Here the job is to print only the lines from the one containing "(226, 608) none" to the end of the entries, both included, exactly as they stand, with pictures excluded.

### DATA TO EXAMINE
=== Begin Enclosure ===
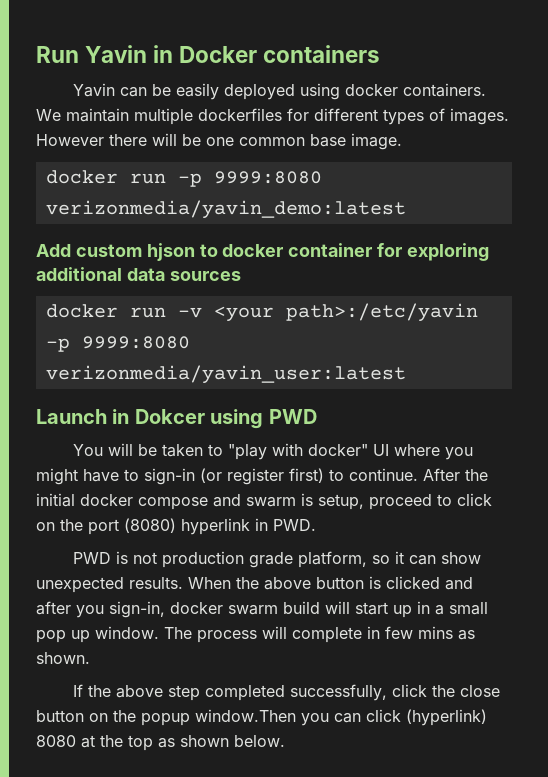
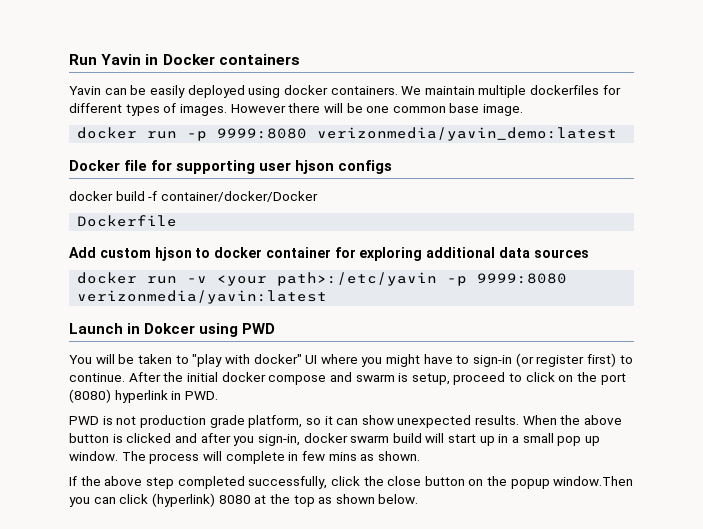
(406, 209) none -> [69,160,393,174] [69,191,318,202] [77,215,178,227] // Docker file for supporting user hjson configs // docker build -f container/docker/Docker // Dockerfile
[45,365,406,384] verizonmedia/yavin_user:latest -> [77,290,328,304] verizonmedia/yavin:latest

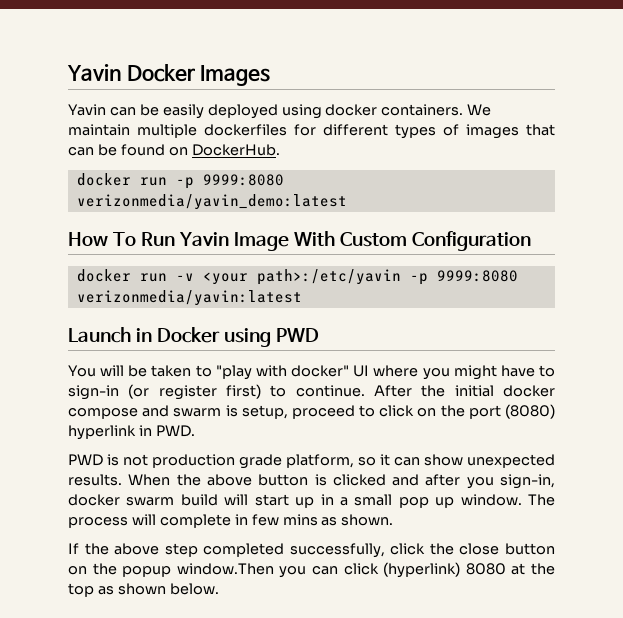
[69,54,300,65] Run Yavin in Docker containers -> [67,64,271,86] Yavin Docker Images
[179,103,524,116] images. However there will be one common base image. -> [466,124,555,139] [68,144,280,156] images that can be found on DockerHub.
[69,160,393,174] [69,191,318,202] [77,215,178,227] [69,247,589,261] Docker file for supporting user hjson configs // docker build -f container/docker/Docker // Dockerfile // Add custom hjson to docker container for exploring additional data sources -> [68,231,531,251] How To Run Yavin Image With Custom Configuration
[144,323,196,334] Dokcer -> [156,327,220,343] Docker

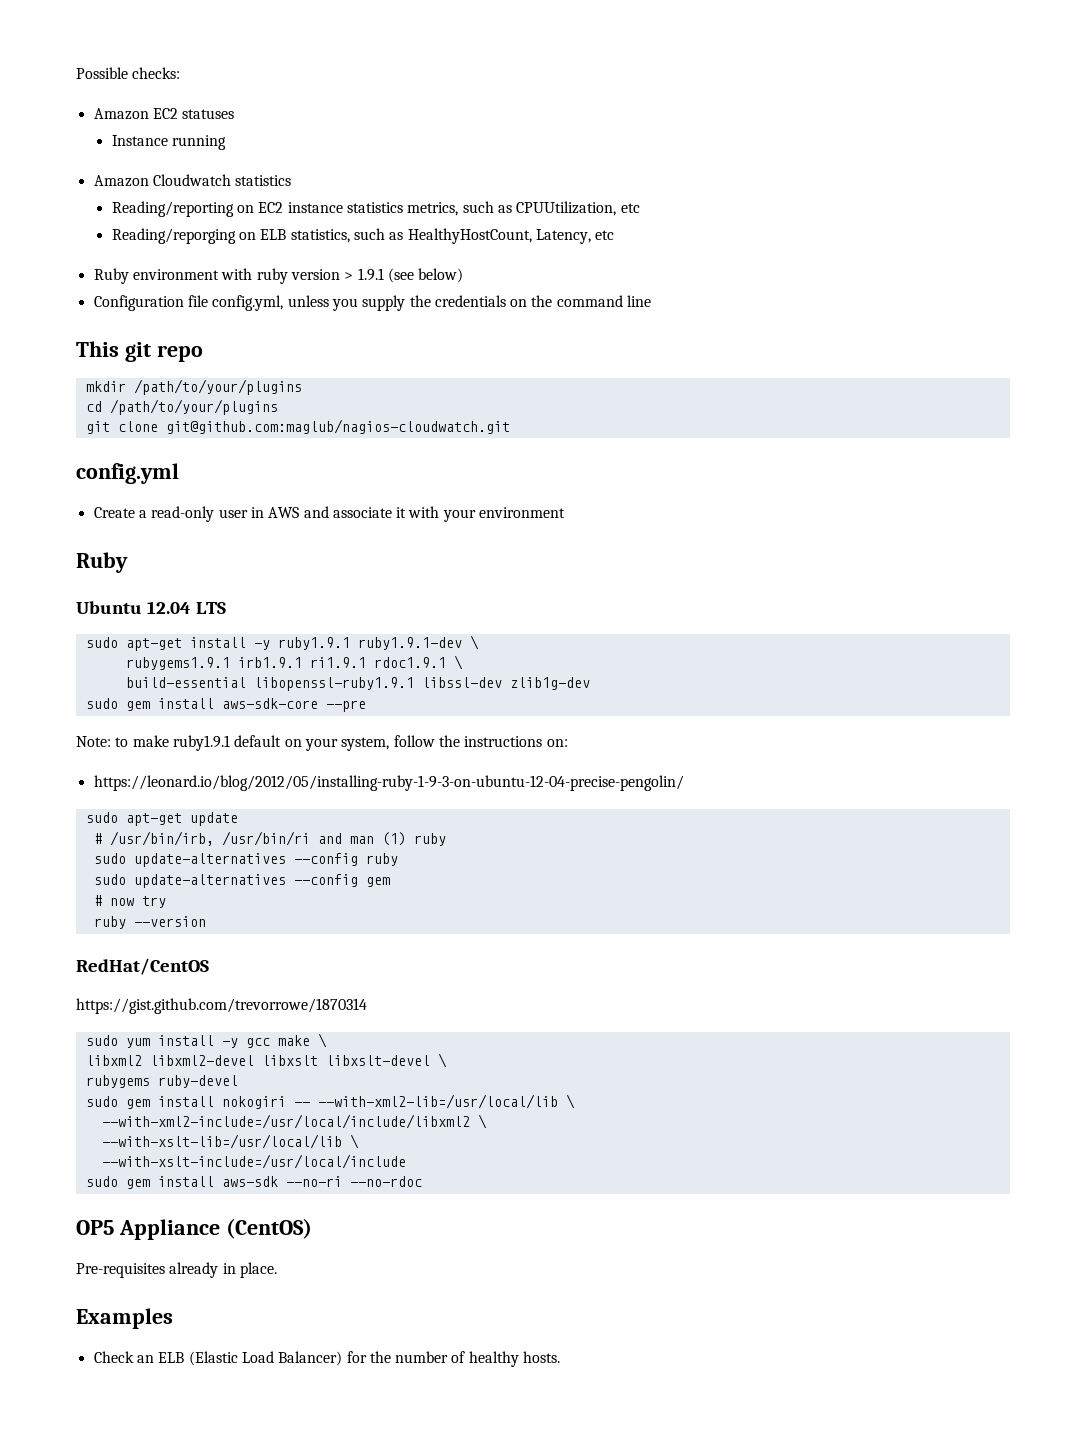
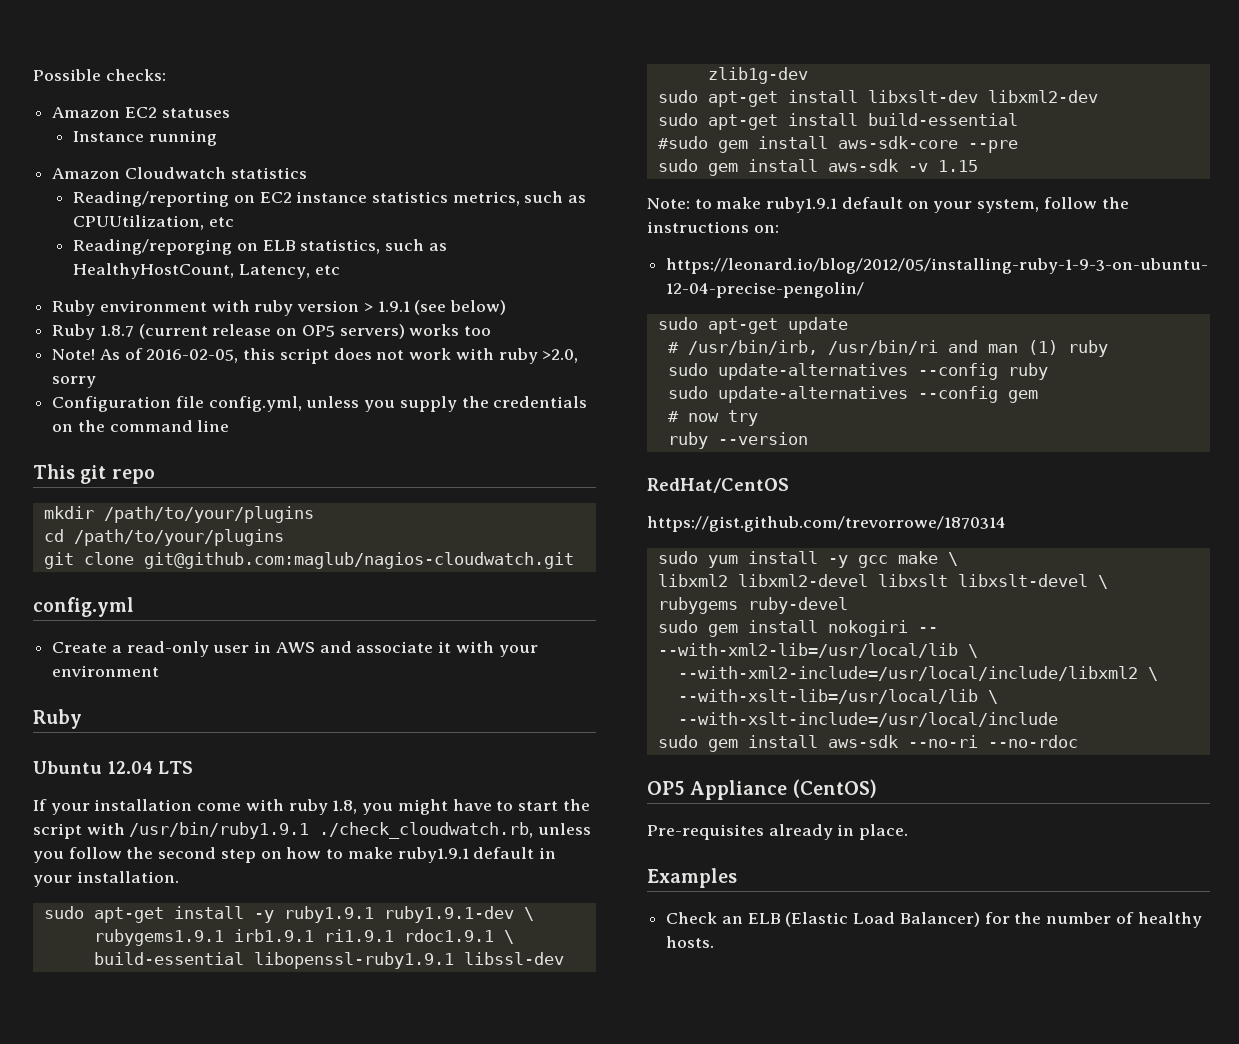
(464, 275) none -> [52,324,492,340] [52,348,579,364] [52,376,97,388] // Ruby 1.8.7 (current release on OP5 servers) works too // Note! As of 2016-02-05, this script does not work with ruby >2.0, sorry
(226, 608) none -> [33,799,590,815] [33,822,592,839] [33,847,556,863] [33,871,179,887] // If your installation come with ruby 1.8, you might have to start the script with /usr/bin/ruby1.9.1 ./check_cloudwatch.rb, unless you follow the second step on how to make ruby1.9.1 default in your installation.
[125,698,366,712] gem install aws-sdk-core --pre -> [707,90,1098,107] [657,113,1018,130] [657,136,1018,153] [657,159,978,176] apt-get install libxslt-dev libxml2-dev // sudo apt-get install build-essential // #sudo gem install aws-sdk-core --pre // sudo gem install aws-sdk -v 1.15

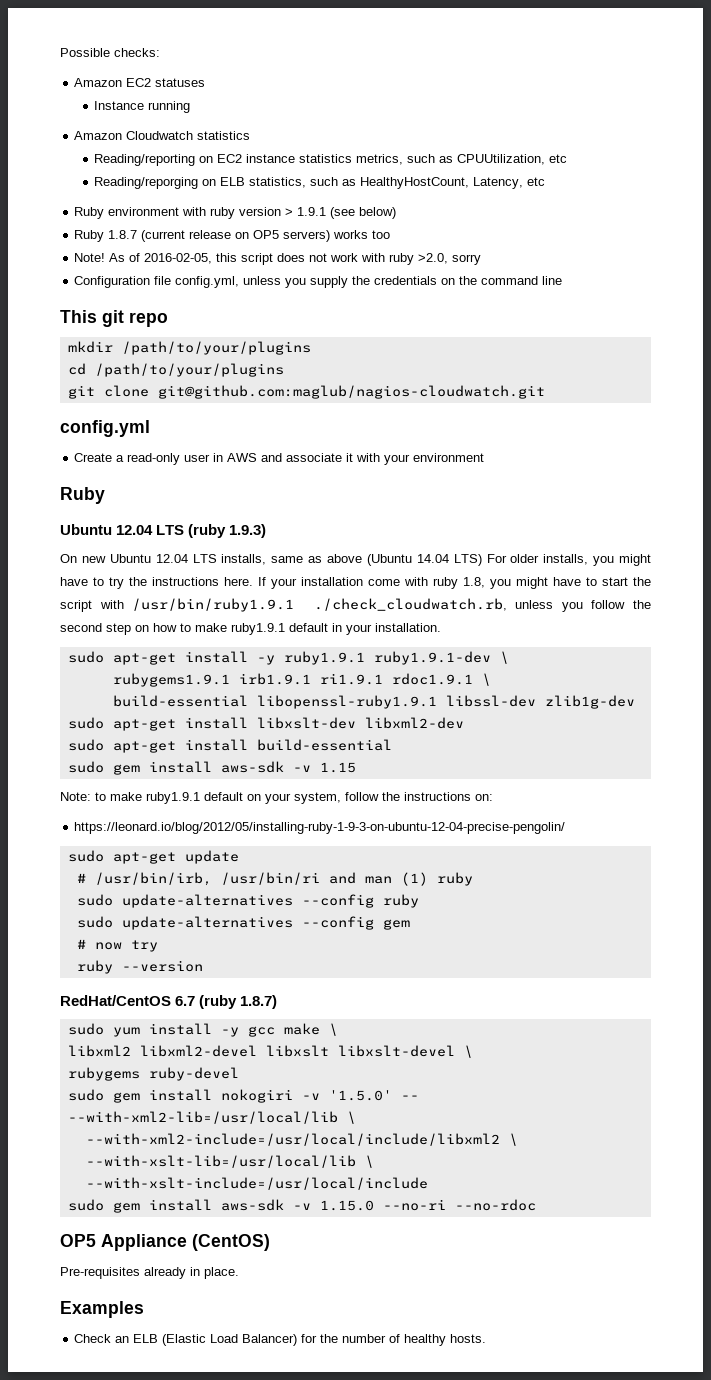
(193, 767) // -> [188,524,267,538] [60,554,651,566] [60,577,253,589] (ruby 1.9.3) // On new Ubuntu 12.04 LTS installs, same as above (Ubuntu 14.04 LTS) For older installs, you might have to try the instructions here.
[657,136,1018,153] // #sudo gem install aws-sdk-core --pre -> (392, 745) none
[647,516,1006,532] // https://gist.github.com/trevorrowe/1870314 -> [175,995,278,1009] 6.7 (ruby 1.8.7)
(908, 628) none -> [301,1090,392,1101] -v '1.5.0'
(898, 741) none -> [292,1200,374,1211] -v 1.15.0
=== End Enclosure ===
### REPLY
(226, 608) none -> [33,799,590,815] [33,822,592,839] [33,847,556,863] [33,871,179,887] // If your installation come with ruby 1.8, you might have to start the script with /usr/bin/ruby1.9.1 ./check_cloudwatch.rb, unless you follow the second step on how to make ruby1.9.1 default in your installation.
[125,698,366,712] gem install aws-sdk-core --pre -> [707,90,1098,107] [657,113,1018,130] [657,136,1018,153] [657,159,978,176] apt-get install libxslt-dev libxml2-dev // sudo apt-get install build-essential // #sudo gem install aws-sdk-core --pre // sudo gem install aws-sdk -v 1.15

(193, 767) // -> [188,524,267,538] [60,554,651,566] [60,577,253,589] (ruby 1.9.3) // On new Ubuntu 12.04 LTS installs, same as above (Ubuntu 14.04 LTS) For older installs, you might have to try the instructions here.
[657,136,1018,153] // #sudo gem install aws-sdk-core --pre -> (392, 745) none
[647,516,1006,532] // https://gist.github.com/trevorrowe/1870314 -> [175,995,278,1009] 6.7 (ruby 1.8.7)
(908, 628) none -> [301,1090,392,1101] -v '1.5.0'
(898, 741) none -> [292,1200,374,1211] -v 1.15.0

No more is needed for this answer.